KERALA, INDIA. A pilot randomized study has reported comparing the turmeric-derived spice curcumin alone (500 mg/day) to the non-steroidal anti-inflammatory diclofenac sodium (Voltaren) 20 mg/day, alone or in combination for the treatment of rheumatoid arthritis. It was found that curcumin alone was equal or better than the pharmaceutical alone. The curcumin preparation used was reported to have six- to eight-fold enhanced bioavailability over ordinary preparations (curcumin with enhanced bioavailability is available from Life Extension). Curcumin performed best when judged by most of the components of the American College of Rheumatology assessment criteria such as total painful or swollen joints, patient or physician global assessment or a disability measure. Curcumin was also better than diclofenac in decreasing erythrocyte sedimentation rates, a measure of systemic inflammation.

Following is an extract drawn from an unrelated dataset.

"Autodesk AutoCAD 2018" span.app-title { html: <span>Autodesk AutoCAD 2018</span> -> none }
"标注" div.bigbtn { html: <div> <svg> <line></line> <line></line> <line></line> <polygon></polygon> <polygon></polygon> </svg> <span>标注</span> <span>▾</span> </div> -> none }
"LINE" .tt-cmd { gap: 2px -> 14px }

There was little to recommend the combined therapy, and the pharmaceutical approach had a number of unpleasant side effects which were absent with curcumin. Curcumin has been studied extensively over the years and toxicity even at high doses has not been reported. The dose used in this study may have been unnecessarily conservative since much higher doses have been used in clinical trials for other disorders.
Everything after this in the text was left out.